Saved data entries:
*** Begin section ***

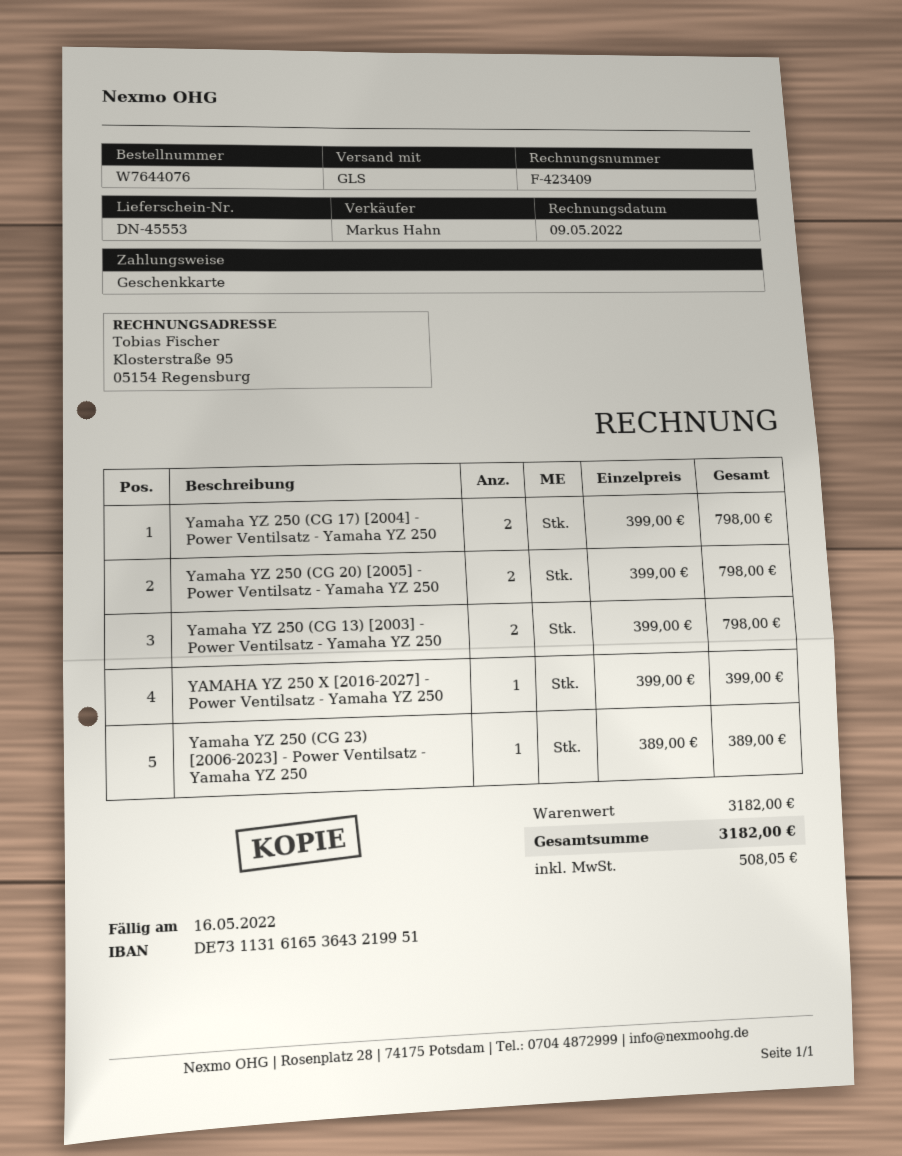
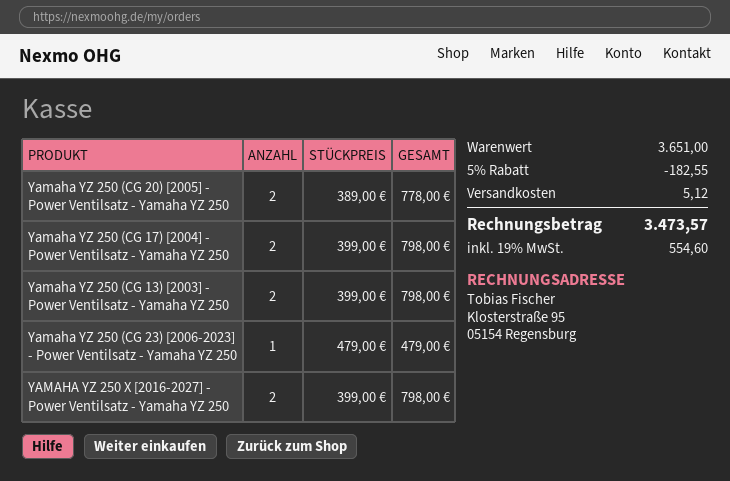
Yamaha YZ 250 (CG 20) [2005] - Power Ventilsatz - Yamaha YZ 250: 2 x 399.00 = 798.00 -> 2 x 389.00 = 778.00
YAMAHA YZ 250 X [2016-2027] - Power Ventilsatz - Yamaha YZ 250: 1 x 399.00 = 399.00 -> 2 x 399.00 = 798.00
Yamaha YZ 250 (CG 23) [2006-2023] - Power Ventilsatz - Yamaha YZ 250: 1 x 389.00 = 389.00 -> 1 x 479.00 = 479.00
subtotal: 3182.00 -> 3651.00
discount: none -> 5% = 182.55
shipping: none -> 5.12
tax: 508.05 -> 554.60
total: 3182.00 -> 3473.57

*** End section ***

GOAL OF THE EXERCISE =>
Above are records to transcribe exactly; leave their pictures out.

EXERCISE RESPONSE =>
Yamaha YZ 250 (CG 20) [2005] - Power Ventilsatz - Yamaha YZ 250: 2 x 399.00 = 798.00 -> 2 x 389.00 = 778.00
YAMAHA YZ 250 X [2016-2027] - Power Ventilsatz - Yamaha YZ 250: 1 x 399.00 = 399.00 -> 2 x 399.00 = 798.00
Yamaha YZ 250 (CG 23) [2006-2023] - Power Ventilsatz - Yamaha YZ 250: 1 x 389.00 = 389.00 -> 1 x 479.00 = 479.00
subtotal: 3182.00 -> 3651.00
discount: none -> 5% = 182.55
shipping: none -> 5.12
tax: 508.05 -> 554.60
total: 3182.00 -> 3473.57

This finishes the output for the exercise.